Ten years ago, I came across a book that had just been released titled Seeing Gray in a World of Black and White: Thoughts on Religion, Morality and Politics. The intention of the book by Pastor Adam Hamilton (author of our book study last January, Half Truths) was to challenge Christians to engage in conversations about religion, politics and the issues of the day that were truly conversations. Conversations that were marked by a willingness to listen, to examine one’s own biases and assumptions, and a desire to grow mature spiritually as followers of Jesus. Hamilton is clear that seeing ‘gray’ is not some mushy compromise in the middle, but that area between divergent positions that holds truths and commonalities we tend not to see when we are polarized and polarizing. Seeing gray is holding convictions with a humility that resists labeling and stereotyping opinions, it refuses to use convictions like barricades intended to keep challenging information out, and it lays the groundwork for a mutual respect that fosters unity rather than division. That fall, September 2008, about 50 Mount Calvary folks gathered on several nights to discuss the book.

On Tuesday nights, January 16 through February 20, I will be leading a six-week book and Bible study on Seeing Gray as part of the CrossPaths Bible study. In worship throughout Epiphany season, we will focus on “Seeing Jesus in a World of Black and White.” Sermons will bring us into stories of Jesus and the early church where those who met Jesus and those who believed in Jesus wrestled with how being disciples informed who and how they were in the world, how to navigate difficult relationships and issues, and how to be a community where others “see” Jesus through the way a community offers grace, hospitality, love and service to the world. I invite you to consider signing up for CrossPaths or reading the book with your own small group, Bible study or book club. If you choose to read it on your own, I will be posting the weekly homework assignments and podcasts from CrossPaths on our church website.

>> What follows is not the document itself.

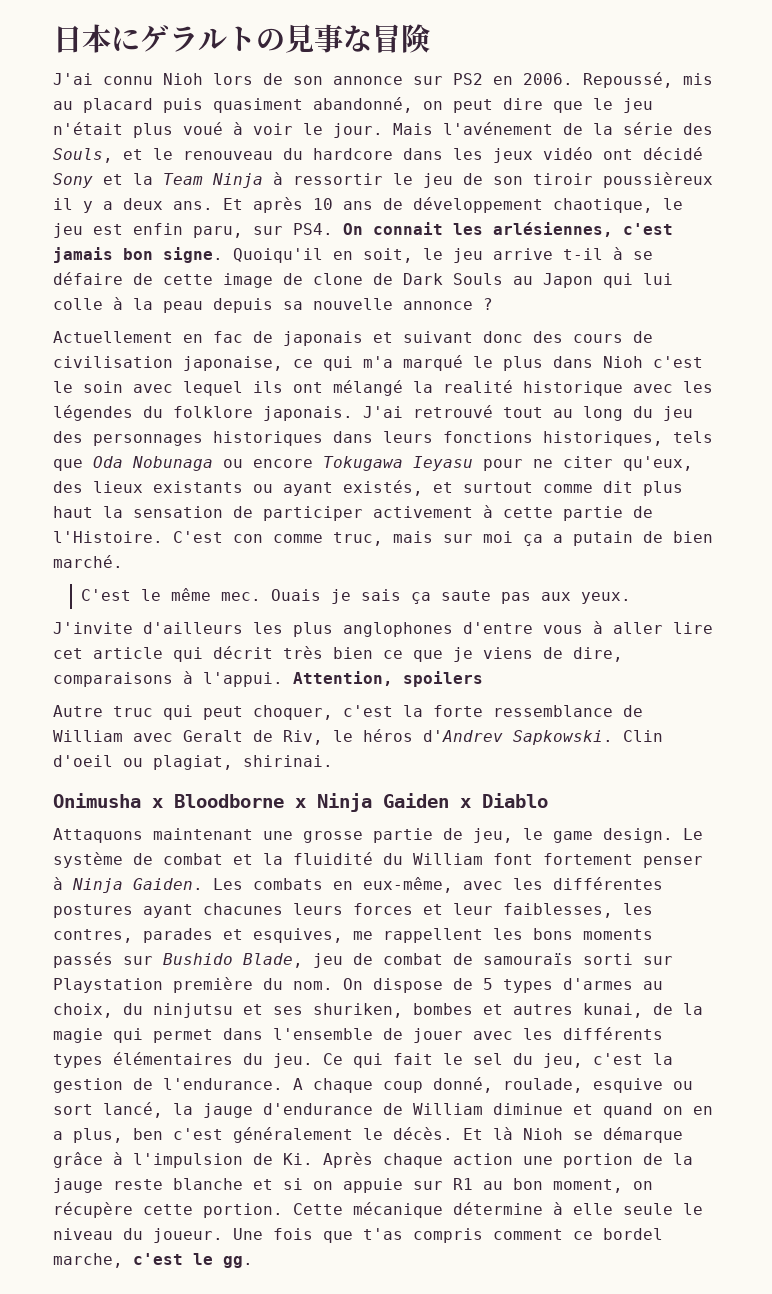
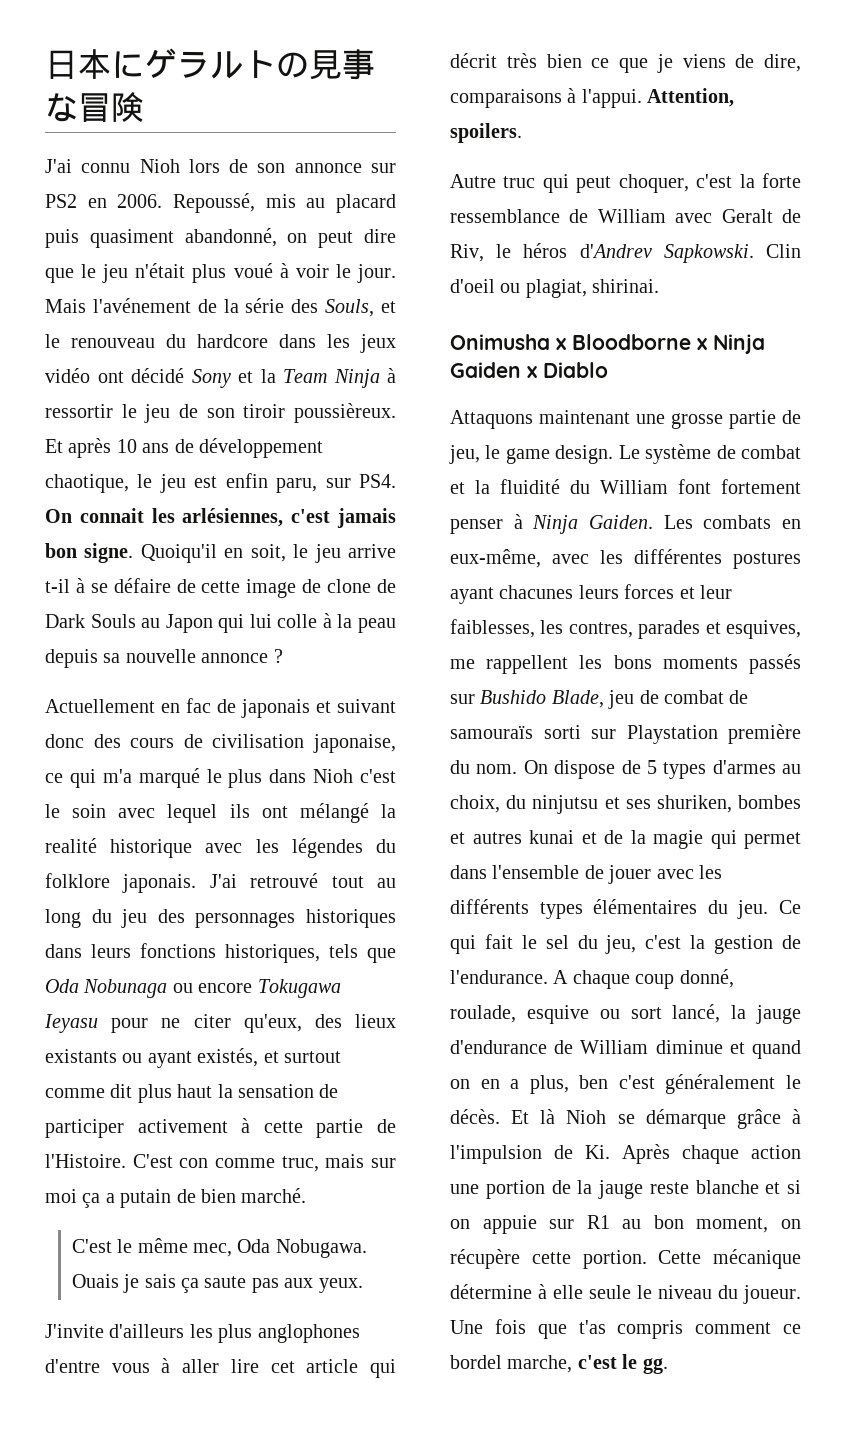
[603,172,713,188] [53,198,213,213] poussièreux il y a deux ans. -> [294,403,397,423] poussièreux.
[221,592,262,601] mec. -> [193,1239,367,1258] mec, Oda Nobugawa.
[403,671,483,687] spoilers -> [450,123,522,143] spoilers.
[583,1003,643,1018] kunai, -> [529,830,597,844] kunai et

Back in 2001, following the horrors of 9/11, one of our responses as a congregation was to resolve to talk ‘with’ people who differed from us rather than just ‘about’ them. We invited folks here to meet with us in a series titled “Open Eyes, Open Hearts” where people from different faiths and life experiences came not to debate but to share. We invited them to tell us about their faith, their communities, their “God moments” and a bit about what it was like to be them. On my sabbatical in 2004, I wrote a Bible study called “The Cross-Driven Purpose.” In my closing remarks I wrote: “I consider the Radical Center of the Christian faith to be the Cross. The Cross is at the center of Jesus’ purpose and message; the Cross casts its shadow over his works, teaching and life. The Cross is the place where God literally laid down his life and descended into the deepest hell of human existence—pain, suffering, rejection, abandonment, loneliness, character assassination, undeserved punishment, and death—to show how far God would reach in his pursuit of us in order to turn our ‘No’ into God’s ‘Yes.’ I see the church through the ages struggling to hold on to this radical message, as evidenced as early as Paul’s writings to the Corinthians and Galatians, and how early we came to regard as foolish such a radical statement of God’s love. I see the church through the ages going through various stages of legalism, institutionalism, triumphalism and expansionism that silently and stealthily began distorting our message and our purpose…The Cross is a statement about the human use of power and authority that attempts to deny or diminish or even destroy what God has created for good…and the resurrection is God’s answer that God’s love and purpose will not be thwarted.”

The promise of Resurrection is the promise that we will see Jesus. Resurrection is God’s definitive answer to any tendency to minimize, marginalize or muddy the ability to see, hear and follow Jesus in a challenging world. It is one amazing, life-giving promise!